Exercise data Block Start

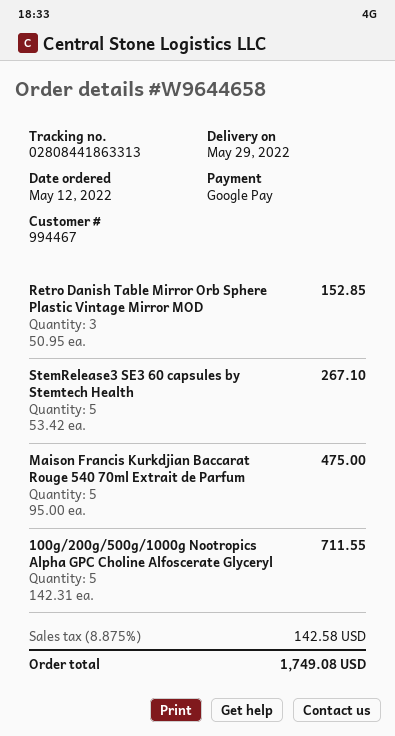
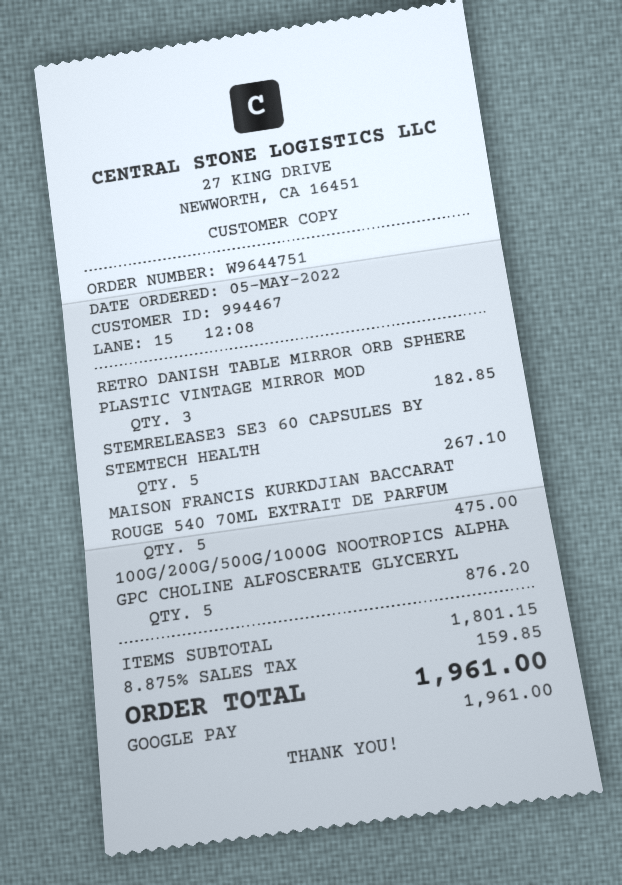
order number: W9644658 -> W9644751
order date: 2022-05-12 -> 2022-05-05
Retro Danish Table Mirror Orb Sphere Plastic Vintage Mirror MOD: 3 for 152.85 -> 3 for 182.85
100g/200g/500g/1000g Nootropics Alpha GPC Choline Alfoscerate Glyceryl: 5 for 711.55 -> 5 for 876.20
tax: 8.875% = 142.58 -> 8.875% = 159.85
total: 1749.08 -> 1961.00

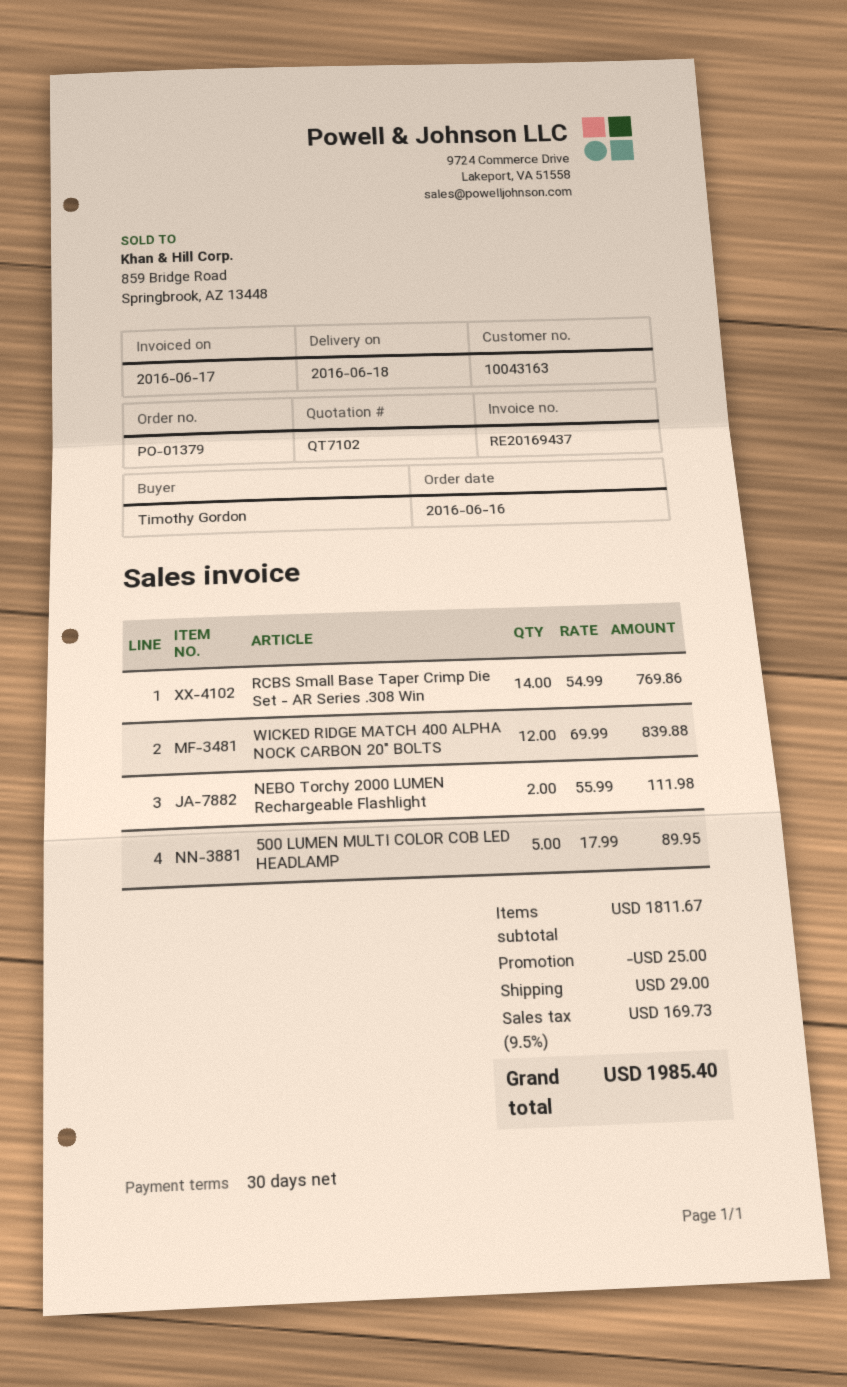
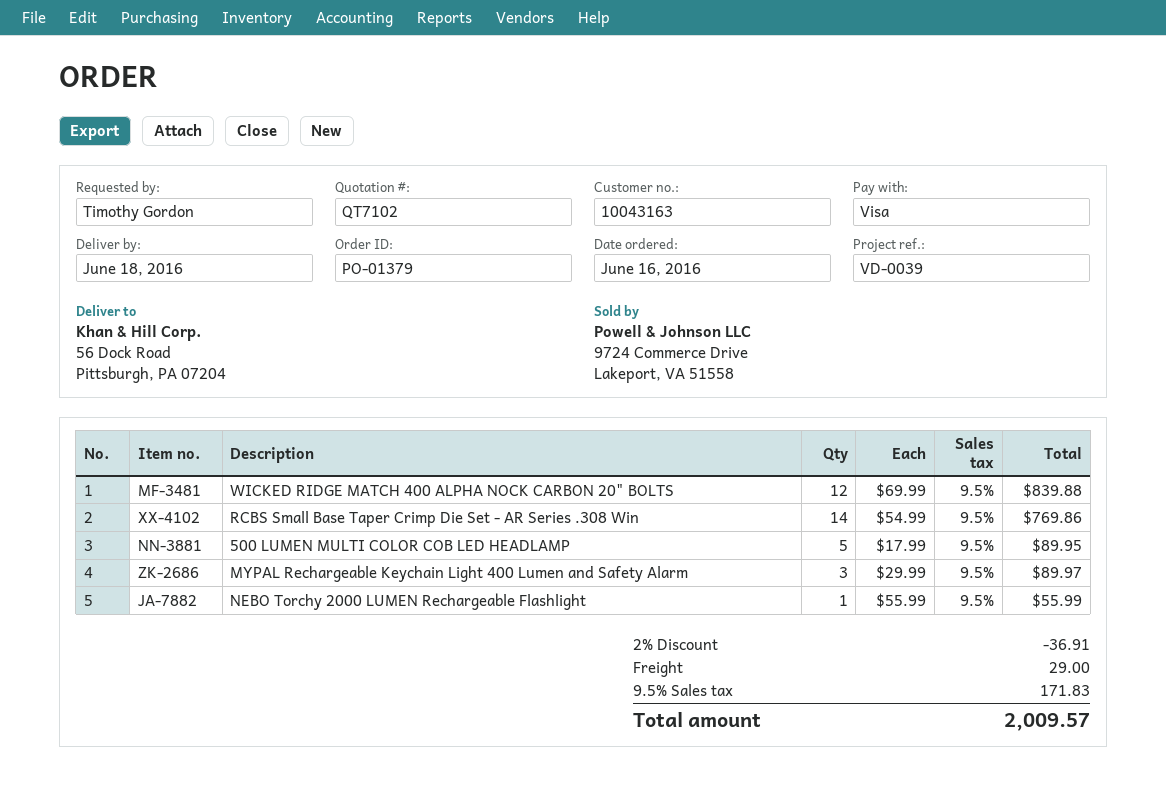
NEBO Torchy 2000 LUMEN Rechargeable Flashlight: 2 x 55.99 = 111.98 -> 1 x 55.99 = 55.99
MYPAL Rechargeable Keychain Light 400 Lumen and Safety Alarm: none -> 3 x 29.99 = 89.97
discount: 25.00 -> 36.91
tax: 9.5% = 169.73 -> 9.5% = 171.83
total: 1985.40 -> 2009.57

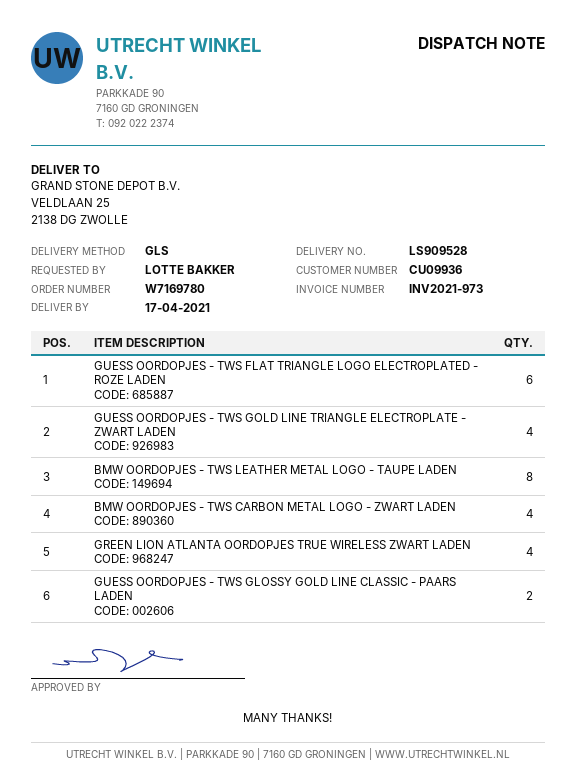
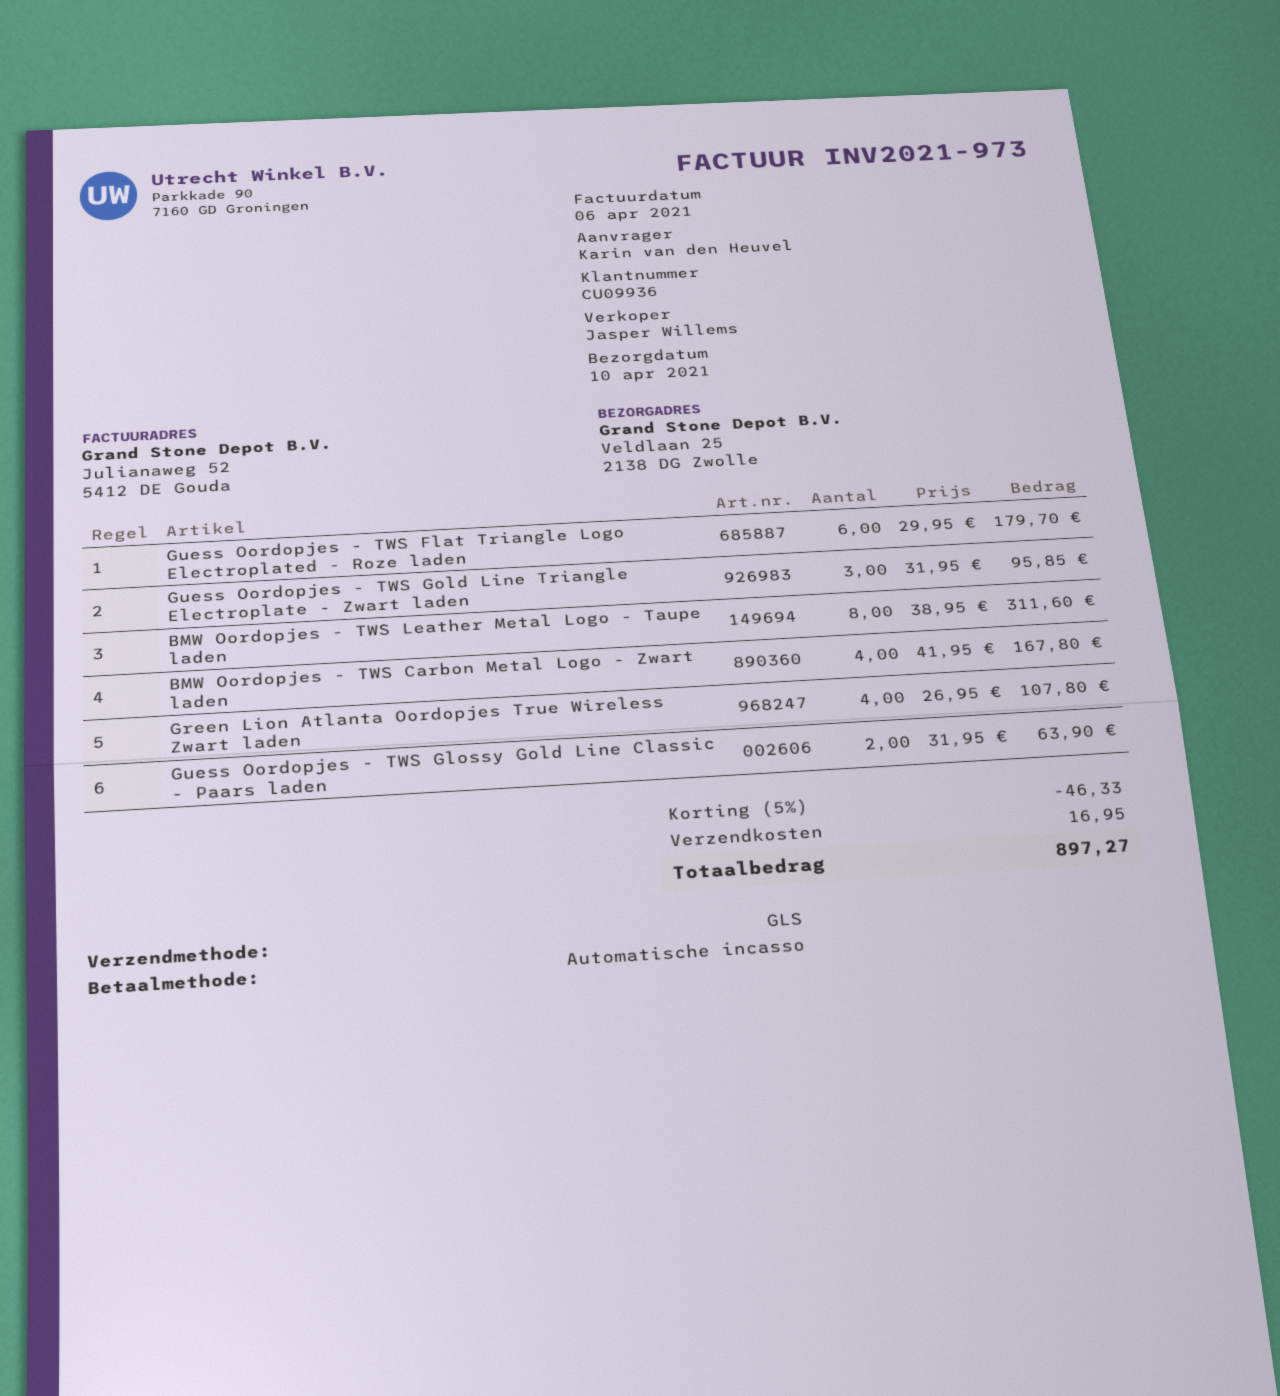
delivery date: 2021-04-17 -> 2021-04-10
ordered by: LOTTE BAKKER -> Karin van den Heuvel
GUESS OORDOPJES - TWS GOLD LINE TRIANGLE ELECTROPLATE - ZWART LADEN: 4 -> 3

Exercise data Block End

*Work item*: Copy every line of the records above that contains "date".

*Answer area*:
order date: 2022-05-12 -> 2022-05-05
delivery date: 2021-04-17 -> 2021-04-10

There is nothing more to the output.